I have a dual Xeon 5130 (four total CPUs) server running CentOS 5.7. Approximately every 17 hours, the load on this server slowly creeps up until it hits 20, then slowly goes back down. The most recent example started around 2:00am this morning. Outside of these weird times, the load never exceeds 2.0 (and in fact spends the overwhelming majority of its time at 1.0). So this morning, a few data points: - 2:06 to 2:07 load increased from 1.0 to 2.0 - At 2:09 it hit 4.0 - At 2:10 it hit 5.34 - At 2:16 it hit 10.02 - At 2:17 it hit 11.0 - At 2:24 it hit 17.0 - At 2:27 it hit 19.0 and stayed here +/1 1.0 until - At 2:48 it was 18.96 and looks like it started to go down (very slowly) - At 2:57 it was 17.84 - At 3:05 it was 16.76 - At 3:16 it was 15.03 - At 3:27 it was 9.3 - At 3:39 it was 4.08 - At 3:44 it was 1.92, and stayed under 2.0 from there on This is the 1m load average by the way (i.e. first number in /proc/loadavg, given by top, uptime, etc).

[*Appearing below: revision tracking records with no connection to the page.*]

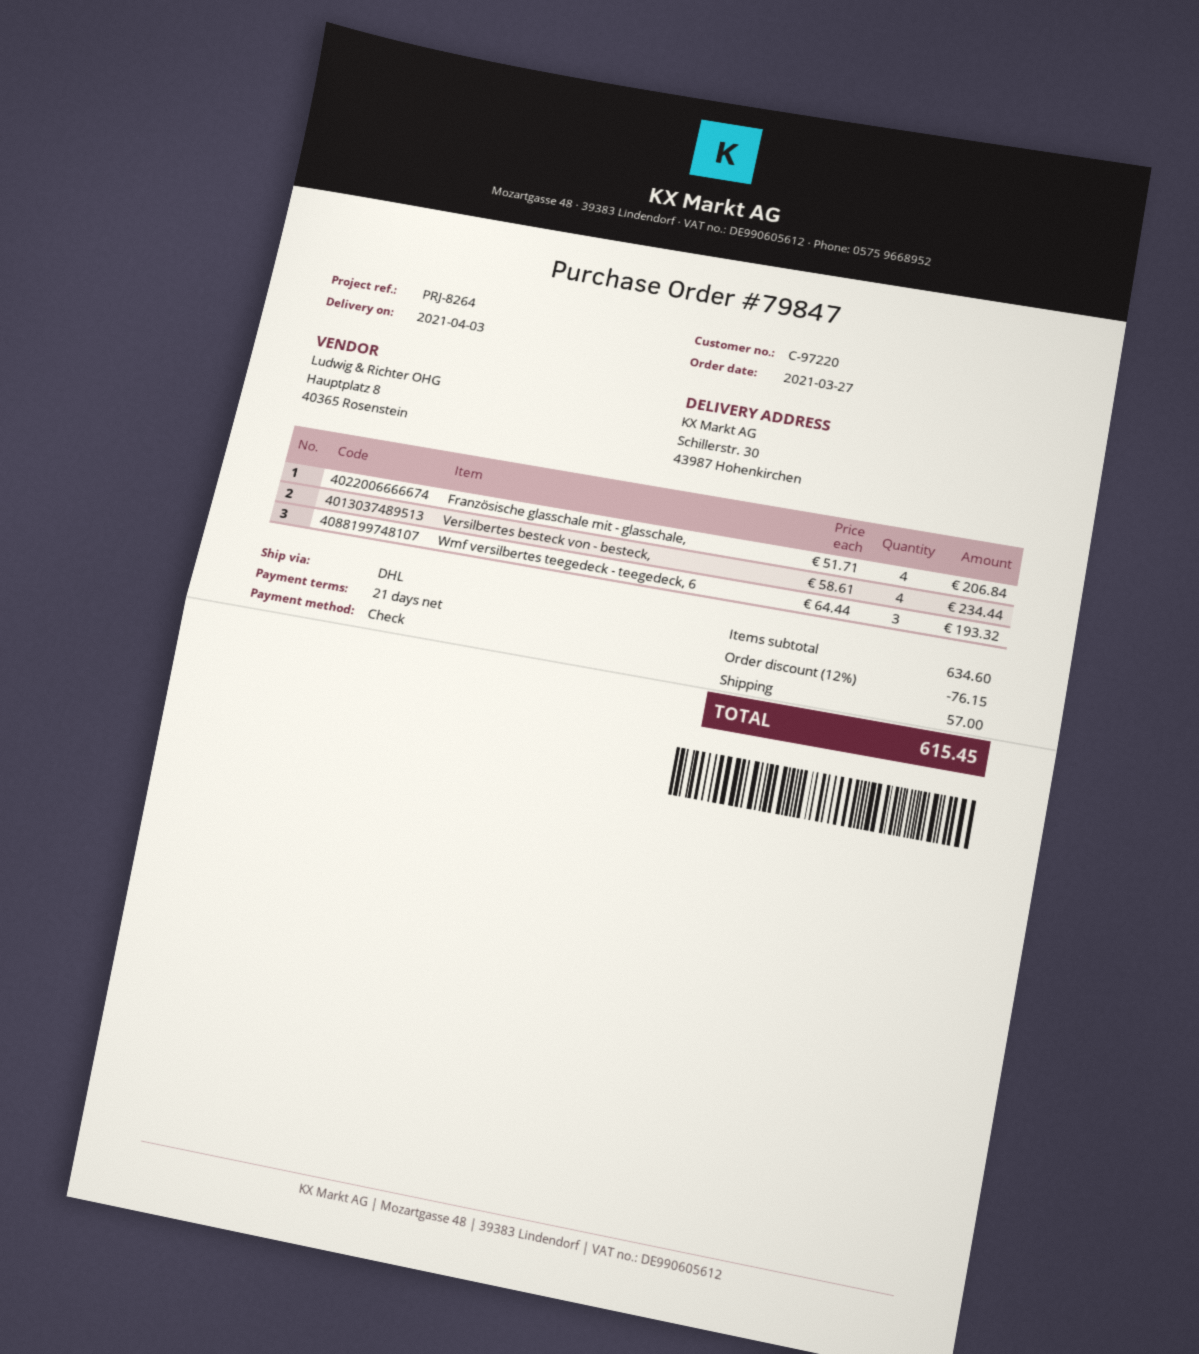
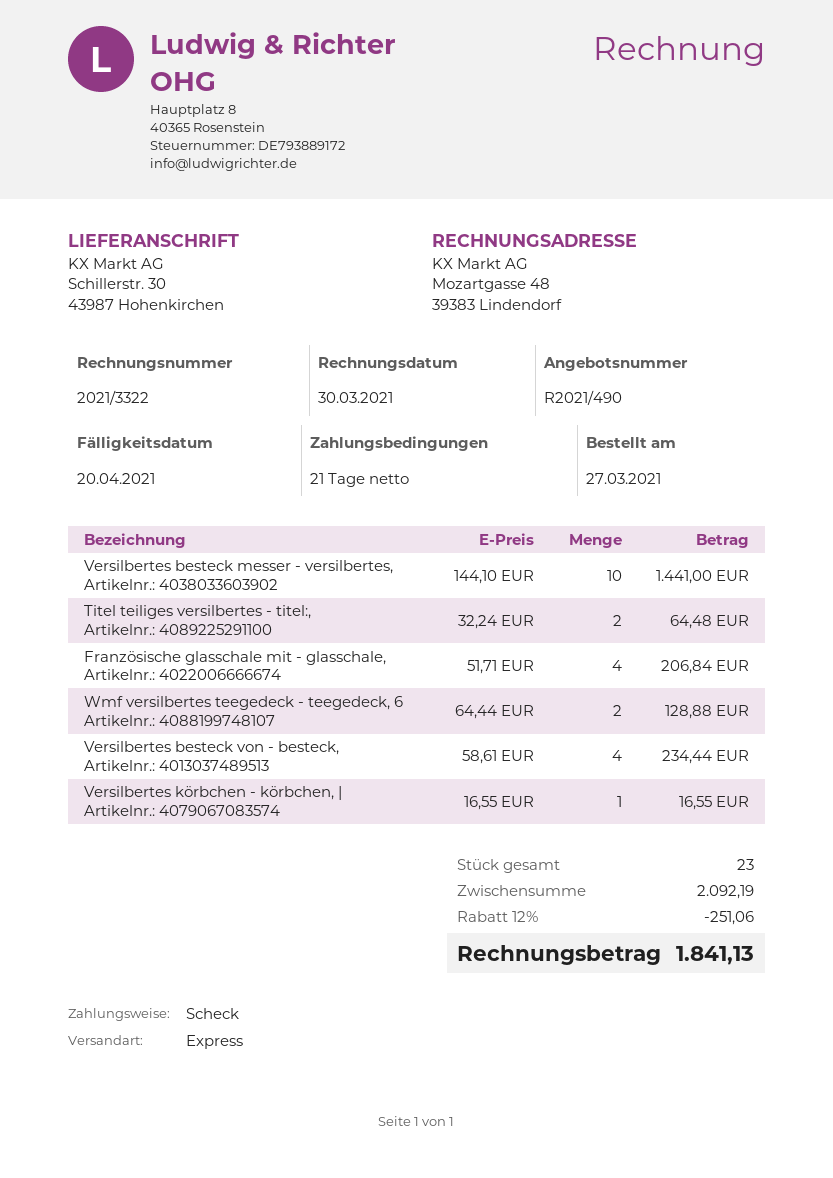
shipping method: DHL -> express
Wmf versilbertes teegedeck - teegedeck, 6: 3 x 64.44 = 193.32 -> 2 x 64.44 = 128.88
Versilbertes besteck messer - versilbertes,: none -> 10 x 144.10 = 1441.00
Titel teiliges versilbertes - titel:,: none -> 2 x 32.24 = 64.48
Versilbertes körbchen - körbchen, |: none -> 1 x 16.55 = 16.55
subtotal: 634.60 -> 2092.19
discount: 12% = 76.15 -> 12% = 251.06
shipping: 57.00 -> none
total: 615.45 -> 1841.13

Running top while this occurs shows very little CPU usage. It seems the standard cause of this is processes in a "d" state, which means waiting on I/O. But we're not seeing this. In fact, I the system runs sar, and I've collected copious amounts of data. But I don't see anything that jumps out that correlates with these events. I.e., no surges in disk IO, disk read/write bytes, network traffic, etc. The system *never* uses any swap. I also used "dstat" to collect all data that it can for 24 hours (so it captured one of these events). I used 1 second samples, loaded the info up into a huge spreadsheet, but again, didn't see any obvious "trigger" or interesting stuff going on while the load spiked. All the programs running on the system seem to work fine while this is happening... but it triggers all kinds of monitoring alerts which is annoying. We've been collecting data too, and as I said above, seems to happen every 17 hours. I checked all our cron jobs, and nothing jumped out as an obvious culprit. Anyone seen anything like this? Any thoughts or ideas? Thanks, Matt
Miranda Hawarden-Ogata
2014-Mar-27 22:44 UTC
[CentOS] High load average, low CPU utilization
On 2014/03/27 12:20, Matt Garman wrote:> Anyone seen anything like this? Any thoughts or ideas? > > Thanks, > MattSomething of a shot in the dark, but when we had a server with a high load average where nothing obvious was causing it, it turned out to be multiple df cmds hanging on a stale nfs mount. This command helped us id it: top -b -n 1 | awk '{if (NR <=7) print; else if ($8 == "D") {print; count++} } END {print "Total status D: "count}' Hope that helps, Miranda
On Thu, 27 Mar 2014 17:20:22 -0500 Matt Garman <matthew.garman at gmail.com> wrote:> Anyone seen anything like this? Any thoughts or ideas?Post some data.. This public facing? Are you getting sprayed down by packets? Array? Soft/hard? Someone have screens laying around? Write a trap to catch a process list when the loads spike? Look at crontab(s)? User accounts? Malicious shells? Any guest containers around? Possibilities are sort of endless here. -- People often find it easier to be a result of the past than a cause of the future.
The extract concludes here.